Invisible Effects: Anxiety

This is tough to write.

One of the reasons this blog is currently anonymous is that there are topics I want to cover without the fear of being judged. As many strides as have been made in dealing with mental health issues, there still remains a stigma associated with things going on in your headspace.

If there’s one thing that cancer did, for better or for worse, is force me to face the fact that I have a problem with anxiety. I’ve often wondered how different my cancer experience would have been, had I been able to go through all of this without the uncontrollable fear. I expect that I would have been less angry, less nauseated, less desperate. I’m sure that other people experience anxiety with their diagnosis too; mine devoured me.

Cool, calm, collected…and so not me.

This deserves a description: if asked to describe myself as a dog breed, I would like to say that I’m a Great Dane or a Mastiff (hopefully less drooly), watching the world coolly, not getting too excited about anything. But that’s not who I am. I’m a Chihuahua — but not a nasty, bitey, snarly guy with a Napoleon complex. I’m one of those pathetic little dogs that just sits there and trembles with a paw raised. I get anxious, and how. But in the past, the bouts of anxiety always passed rather quickly, perhaps in a matter of hours or, at worst, a day or two. My mind would work through it, and that would ease the tension. That’s why I’ve always been able to handle it.

But going through cancer blew that to pieces. When I experience anxiety now, it hits me like a freight train. The effects are immediate: a cold punch to my gut followed by nausea and weakness. When I focus on being mindful and present, I can slow my breathing and heartrate but I cannot get rid of the nausea, so I can’t shed the overall feeling.

This sensation is horrible. Meditation works wonders, but I cannot yet make enough space for my anxiety to be able to step back and observe it. It’s in my face, and that’s terrifying, but not necessarily apparent to those around me. It’s a dirty little secret that has affected my quality of life.

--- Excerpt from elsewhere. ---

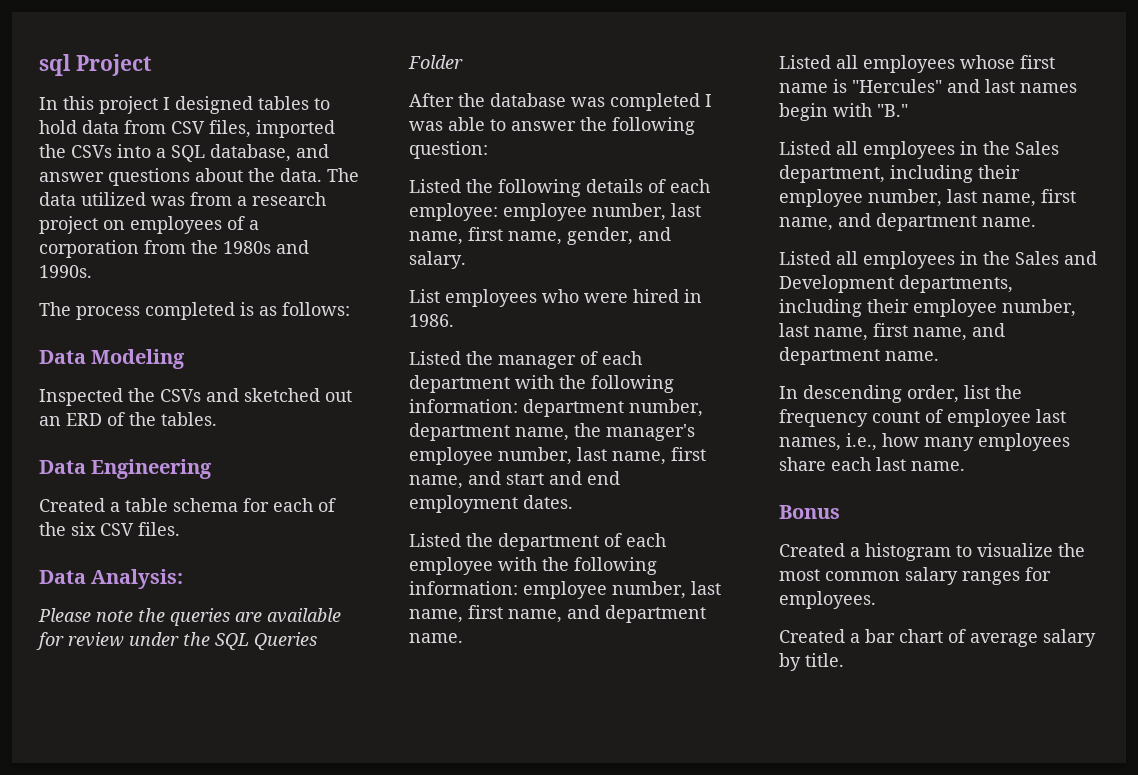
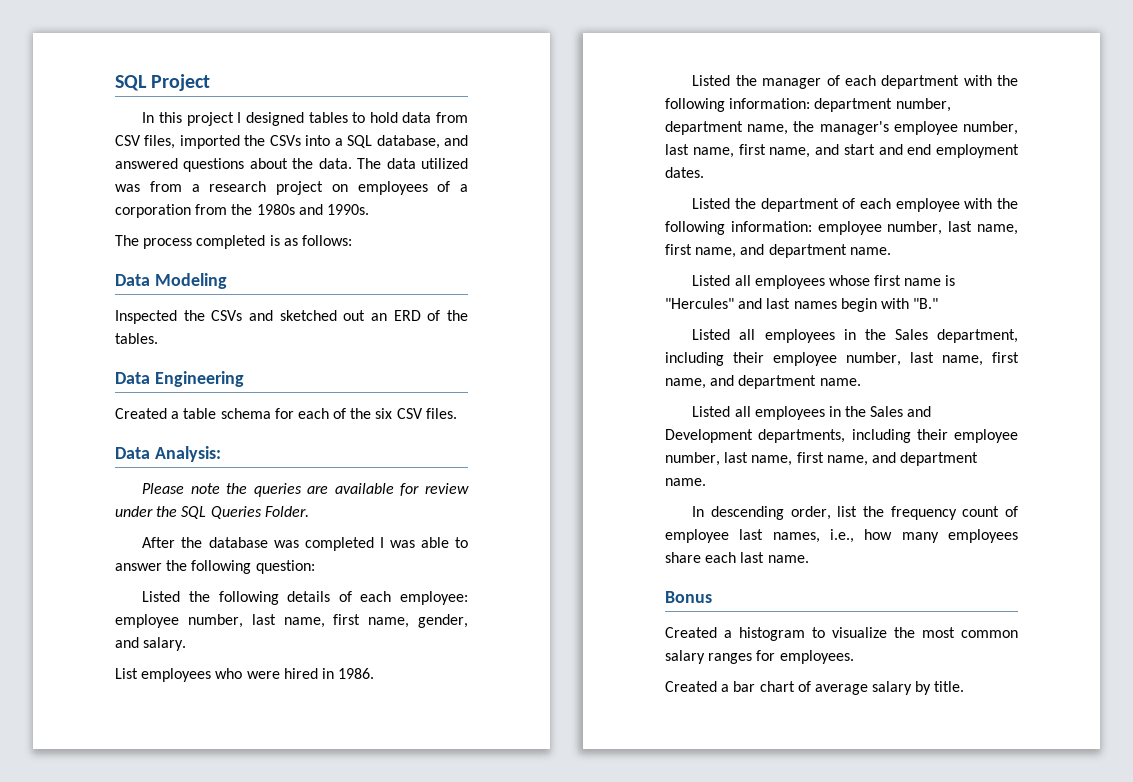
[39,54,71,76] sql -> [115,75,147,91] SQL
[39,172,104,182] answer -> [115,158,178,169] answered
[408,55,463,69] Folder -> [264,506,309,517] Folder.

That can be harder to deal with than cancer. And I can’t believe that I let myself write that. But apparently, I’m not the only one who feels that way.¬†Dr.¬†Stephen Ilardi, Associate Professor of Psychology at the University of Kansas with a private practice in Clinical Psychology, teaches a Calm Master Class called “Rethinking Depression” (Calm.com) in which he describes the experience of a former cancer patient who battled Hodgkin’s lymphoma. While undergoing particularly difficult cancer treatment, the patient was visibly ill and suffering but received an enormous amount of support from those around him, and that helped him through the disease.

Several years after he recovered from his cancer, the young man experienced a bout of serious clinical depression, but he didn’t “look sick” the way he had from the lymphoma. As a result few people around him understood the level of psychological pain he endured, and he received little support.

After his depression finally lifted, the patient declared that if he had to chose between once again going through the cancer or experiencing depression, he would take the cancer even though its treatment was pure physical torment. 

That speaks volumes regarding not only the agony of psychological distress but also how critically important it is to take it seriously. Mental health issues deserve more attention, and even though we’ve come a long way in understanding their impact, we need to do better. In the context of cancer, I feel it’s imperative to address the psychological repercussions of the disease, in addition to the life-threatening physical ones.

Which is why I’m writing. I can’t help but think how much worse this would be if I wasn’t actively engaged in coping techniques.

Treating the Whole Patient

Falling ill in the 1960s, my grandmother was never told by her doctors that she had pancreatic cancer. That seemed to be a fairly common tact when the outcome was bleak: there was no question the end was coming once you got a diagnosis, so why stress the patient even more? 

And survivorship? What was that? Surviving was a long shot and anyone who did make it through was told to be happy that they were still alive. Lingering side effects were considered a small price to pay. But with the advent of more effective treatments, the population of survivors has grown significantly. These days, there is a future for cancer patients, and with that a growing need to address the distresses that may plague former patients for many years to come. 

There are the physical repercussions that we often hear about, such as neuropathy, lymphedema and heart troubles. But more attention needs to be paid to what goes on in the space between patients’ ears. The psychological effects of cancer diagnosis and treatment can be just as, if not more, debilitating and long-lasting. 

It’s the pain no one else sees that hurts the most.

I am fortunate to live in an area of the United States with exceptional medical care and several highly reputable cancer centers. However, I’m even luckier that the particular hospital system my family is part of has gone to great lengths to make sure that they treat the whole patient, offering outstanding psychological support at the cancer center. Not only are there support groups and a variety of classes, but there are exceptional clinical counselors available to deal specifically with mental health issues associated with cancer. Based on what I’ve been told by patients at other facilities, such an enhanced level of emotional support is a rarity.

This is disappointing. We have finally chipped away at the stigma surrounding cancer and have improved the survival rate, but we have much more to do to support patients and survivors in treating the emotional effects of the disease.